Par certains aspects, il m’a rappelé « Le Sanctuaire » de Laurine Roux, en lice il y a quelques années pour le prix Imaginales des Bibliothèques. Onirique mais un peu brumeux.
« Jusqu’au Prodige » m’a laissé encore plus froid.

80 pages (de texte), c’est bien court, et l’autrice morcèle encore son histoire en trois temps presque étanches. D’abord cette captivité chez un ogre, assassin, garde-chasse, homme des bois ?, cruel, qui enferme, tue des animaux, expérimente des choses... il y a clairement des accents de conte fantastique, horrifique. Mais ils s’évanouissent au profit de la seule traque lorsque Thérèse s’enfuit.
Et là, l’irruption dans une réalité concrète balaie d’un large revers de main toute magie. C’est un retour dans un lieu et un temps donné, la Seconde Guerre mondiale, la France, le maquis. Pas le temps de s’interroger sur un parallèle entre monstruosité de son geôlier et celle de la guerre, l’inhumanité des soldats, on est presque dans l’action pure, le prosaïque, échapper au Boche, puis refuser de retourner avec les Hommes (ou les hommes ?) pour fuir avec cet espoir de revoir un frère chéri, presque fusionnel, mais qu’on se sera gardé de trop évoquer plus tôt, comme si cet espoir avait pu mettre en péril l’évasion. Enfin, donc ce retour au village, détruit, ruiné, vide, et une ode à la nature sauvage et à ce renard magique, némésis du Chasseur qu’on n’aura plus revu.
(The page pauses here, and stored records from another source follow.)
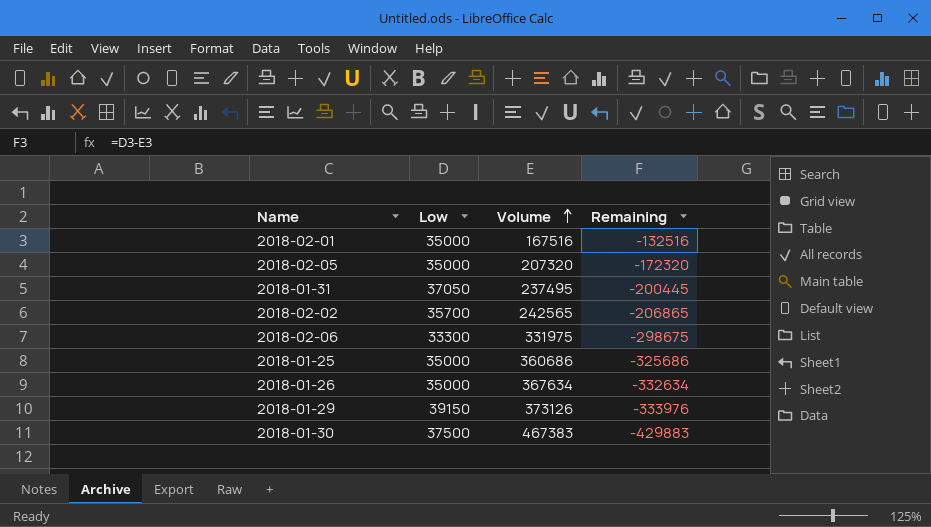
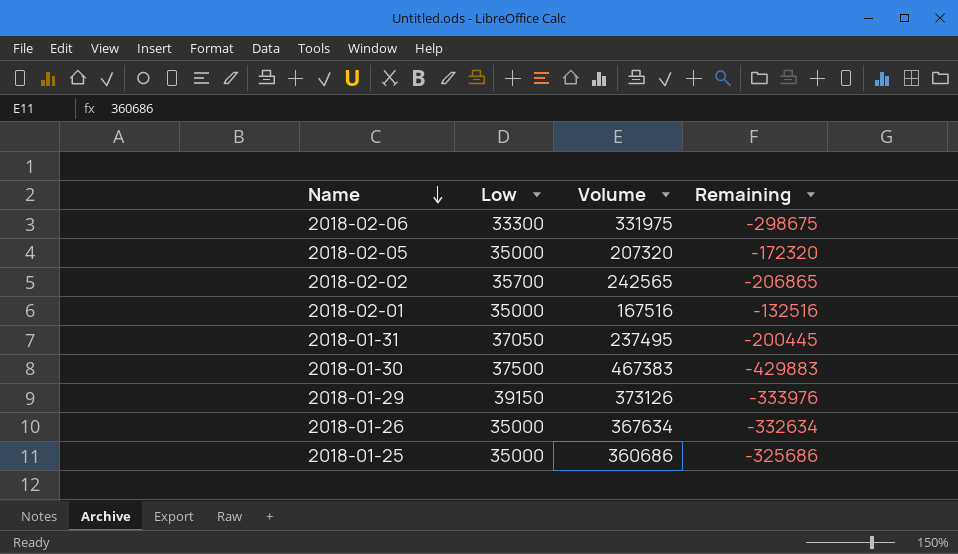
row order: Volume ascending -> Name descending

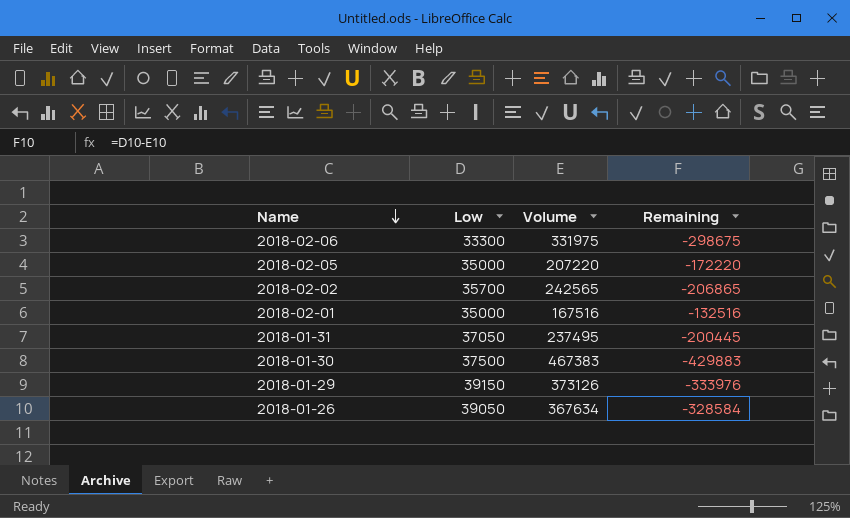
row 2018-01-25: 35000 | 360686 | -325686 -> none
2018-02-05 | Volume: 207320 -> 207220
2018-02-05 | Remaining: -172320 -> -172220
2018-01-26 | Low: 35000 -> 39050
2018-01-26 | Remaining: -332634 -> -328584

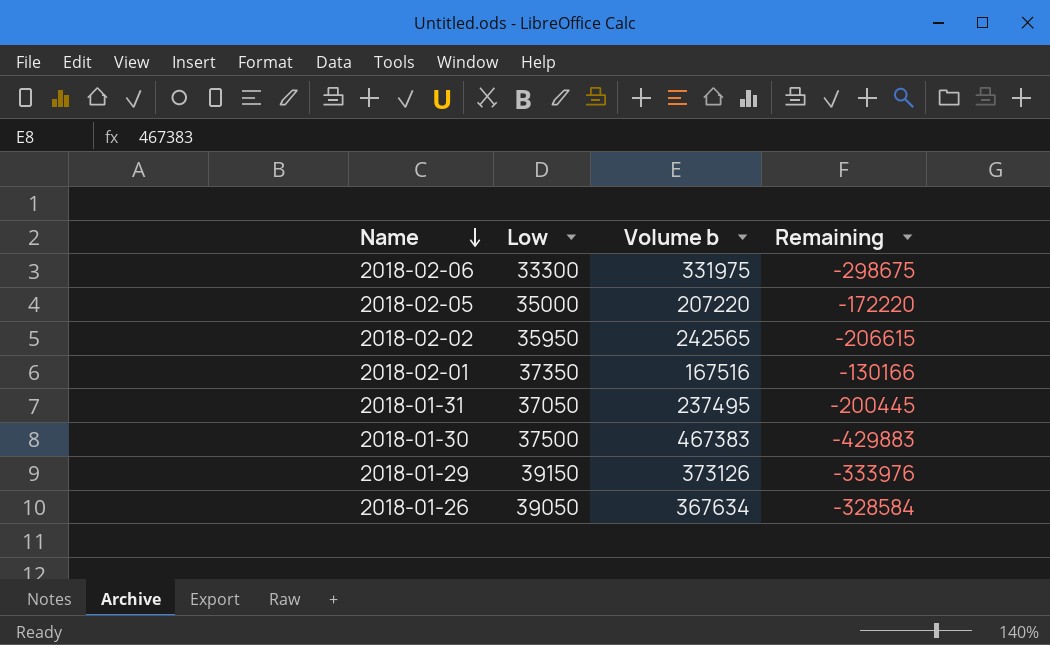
column name: Volume -> Volume b
2018-02-02 | Low: 35700 -> 35950
2018-02-02 | Remaining: -206865 -> -206615
2018-02-01 | Low: 35000 -> 37350
2018-02-01 | Remaining: -132516 -> -130166

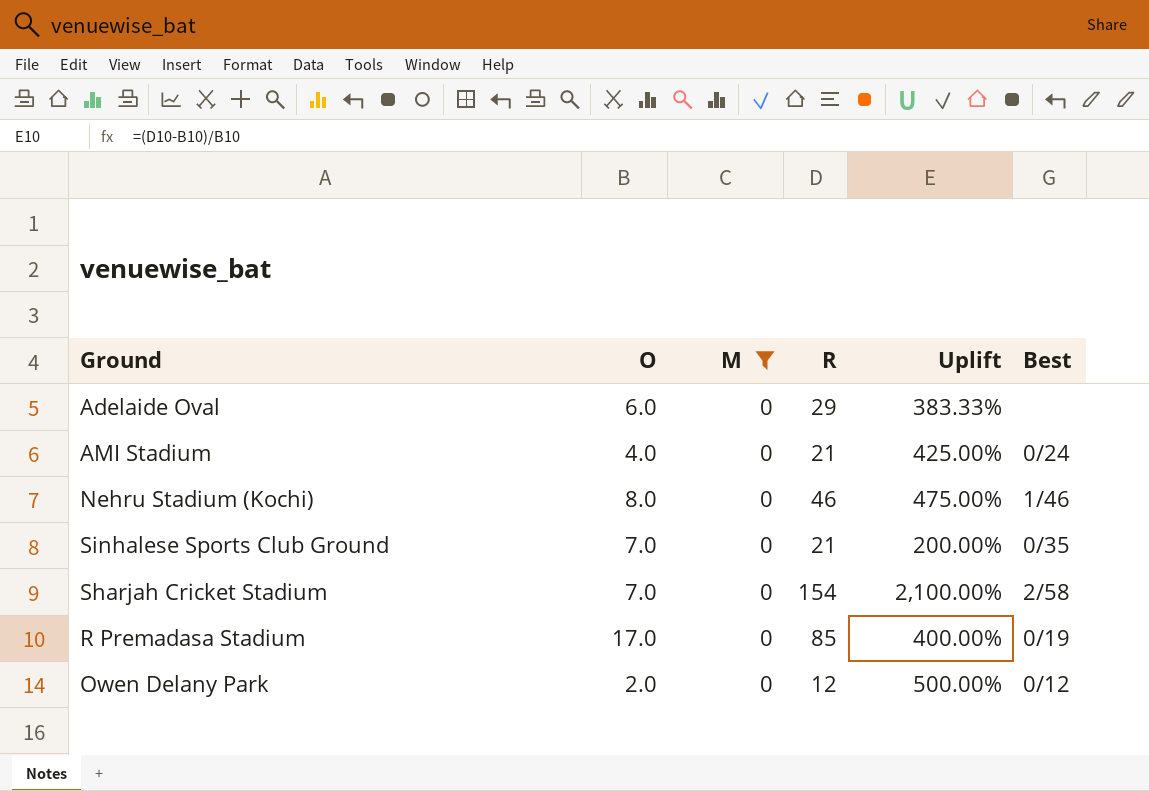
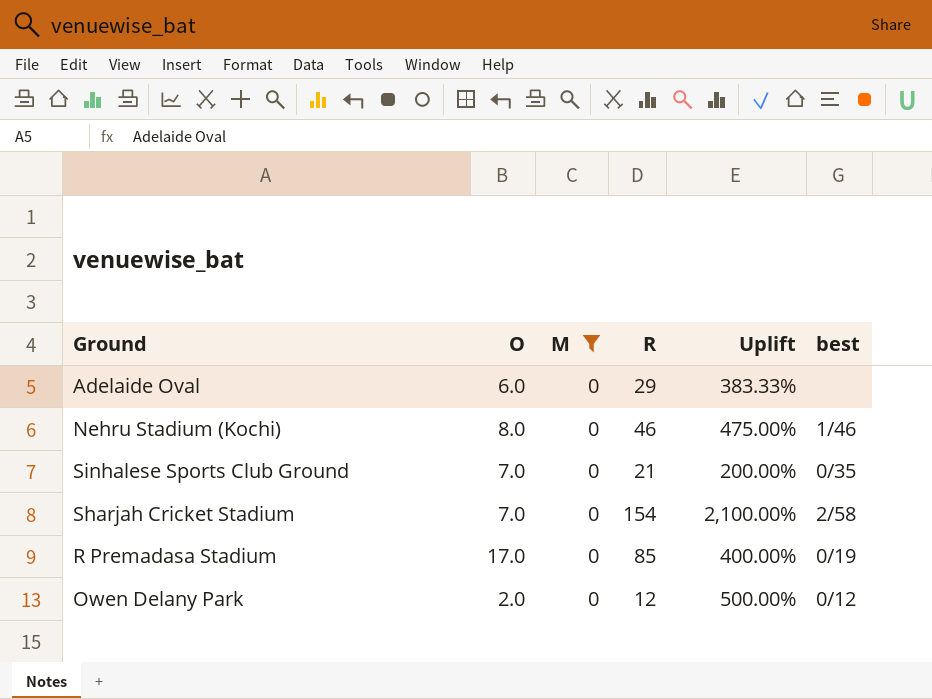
column name: Best -> best
row AMI Stadium: 4.0 | 0 | 21 | 425.00% | 0/24 -> none

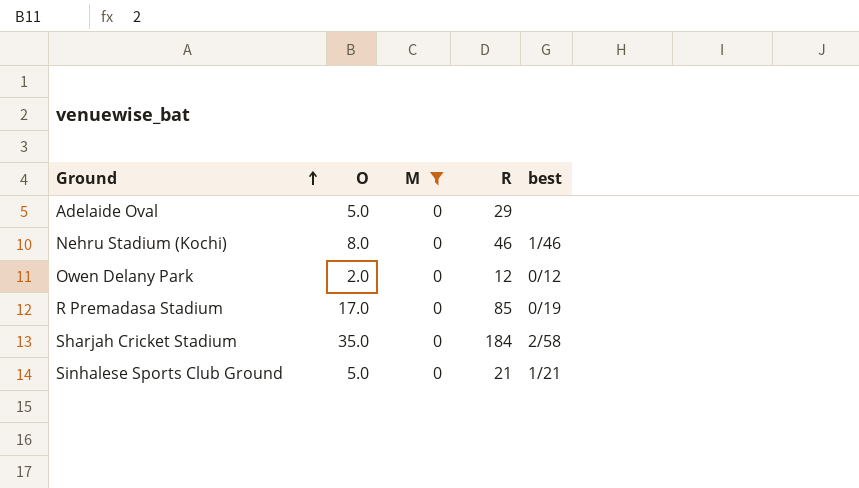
row order: none -> Ground ascending
column Uplift | formula: ([R] - [O]) / [O] -> none
Adelaide Oval | O: 6.0 -> 5.0
Sharjah Cricket Stadium | O: 7.0 -> 35.0
Sharjah Cricket Stadium | R: 154 -> 184
Sinhalese Sports Club Ground | O: 7.0 -> 5.0
Sinhalese Sports Club Ground | best: 0/35 -> 1/21

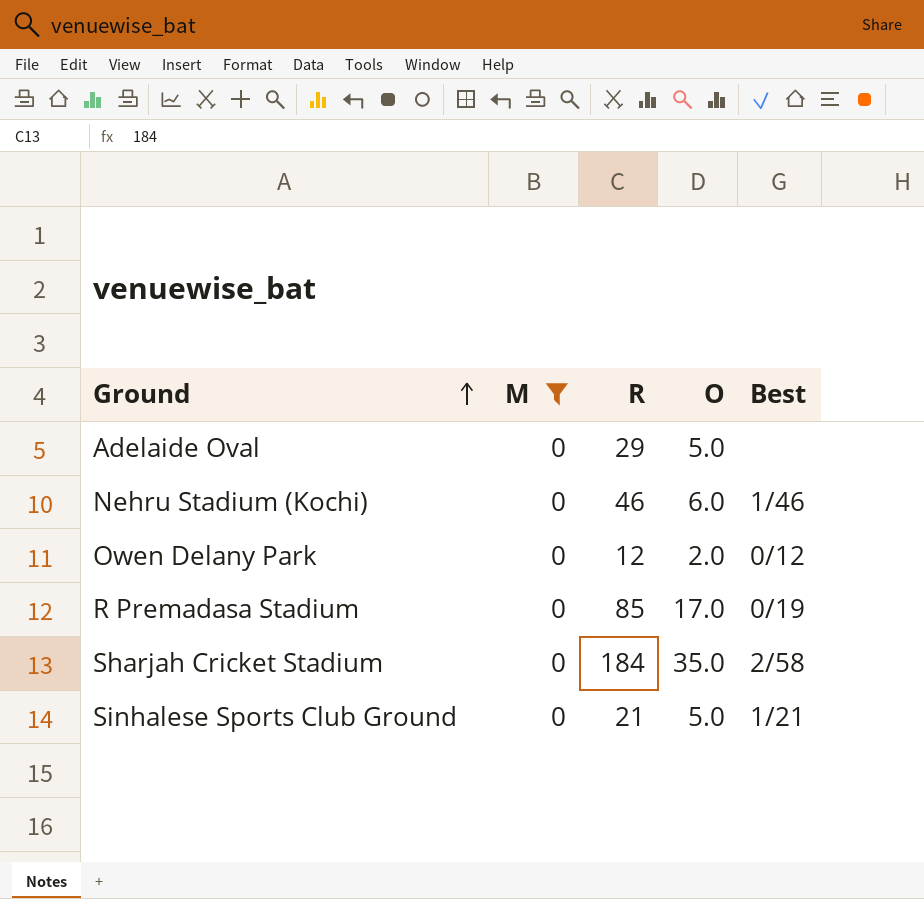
column O | position: 2 -> 4
column name: best -> Best
Nehru Stadium (Kochi) | O: 8.0 -> 6.0

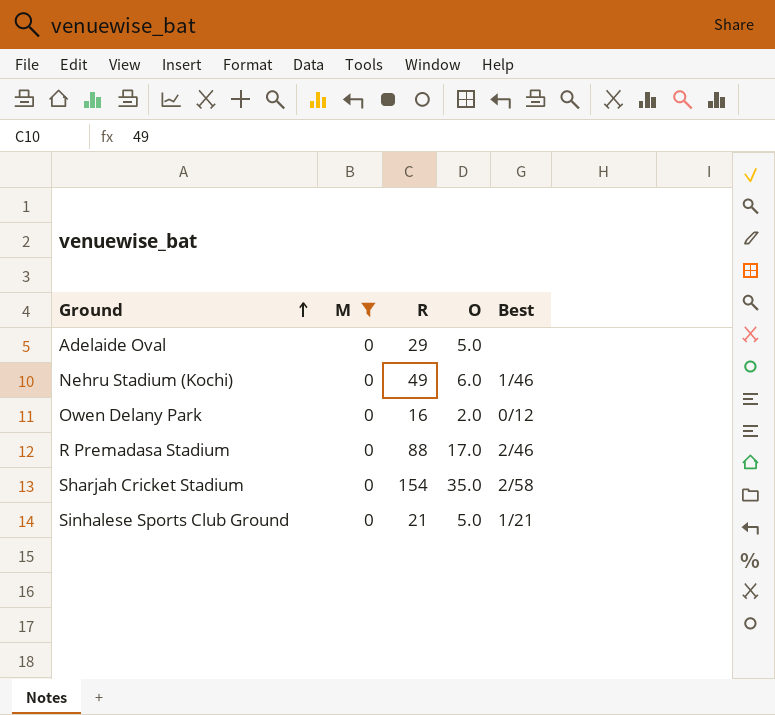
Nehru Stadium (Kochi) | R: 46 -> 49
Owen Delany Park | R: 12 -> 16
R Premadasa Stadium | R: 85 -> 88
R Premadasa Stadium | Best: 0/19 -> 2/46
Sharjah Cricket Stadium | R: 184 -> 154

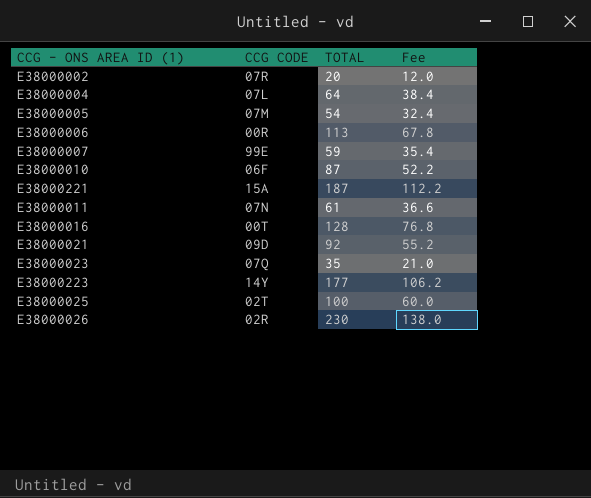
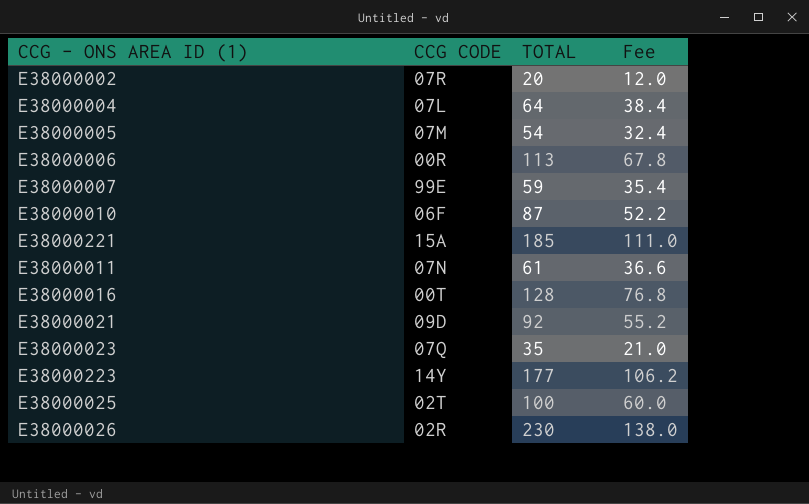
E38000221 | TOTAL: 187 -> 185
E38000221 | Fee: 112.2 -> 111.0

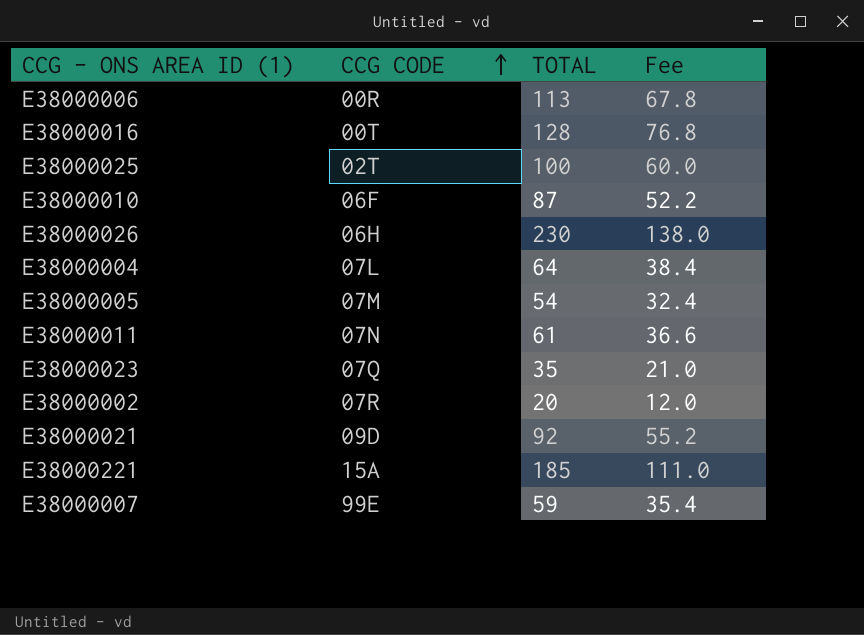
row order: none -> CCG CODE ascending
row E38000223: 14Y | 177 | 106.2 -> none
E38000026 | CCG CODE: 02R -> 06H

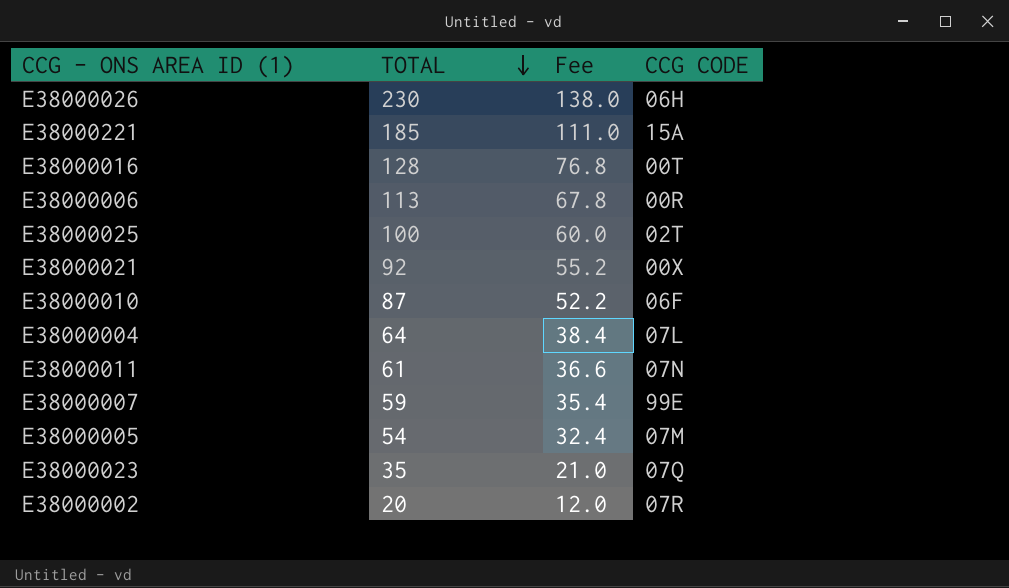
row order: CCG CODE ascending -> TOTAL descending
column CCG CODE | position: 2 -> 4
E38000021 | CCG CODE: 09D -> 00X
Au-delà de la beauté formelle du texte, indéniable, j’ai refermé ce petit ouvrage avec la sensation d’avoir lu trois nouvelles, aboutées à qui-mieux-mieux, sans qu’on eut trouvé à ce collage plus grand sens que séparément. Comme trois moments observés, presque par hasard, sans qu’on sache ce qui venait avant et ce qu’on trouvera après. Trois exercices d’écriture, très formels, qu’on ne voulait pas jeter à la corbeille ?
.
J’ai ce côté peut-être vieux jeu d’attendre d’un roman, d’une nouvelle, un but - même léger, des enjeux - même faibles, une fin - même très ouverte. On a ici le strict minimum, une dilution presque homéopathique de ces ingrédients.
C’est Alexandre Astier dans « Kaamelott » qui décrit une histoire comme « ce qui mérite d’être raconté » avec « un début, un milieu, une fin » [1]. « Jusqu’au prodige » laisse tellement de choses dans l’ombre, à la libre compréhension du lectorat ; en abandonne tant en chemin comme s’il n’en avait plus besoin ; qu’il oublie ces règles élémentaires d’une histoire : un sens, et pas la simple contemplation, les mots pour la seule beauté des mots.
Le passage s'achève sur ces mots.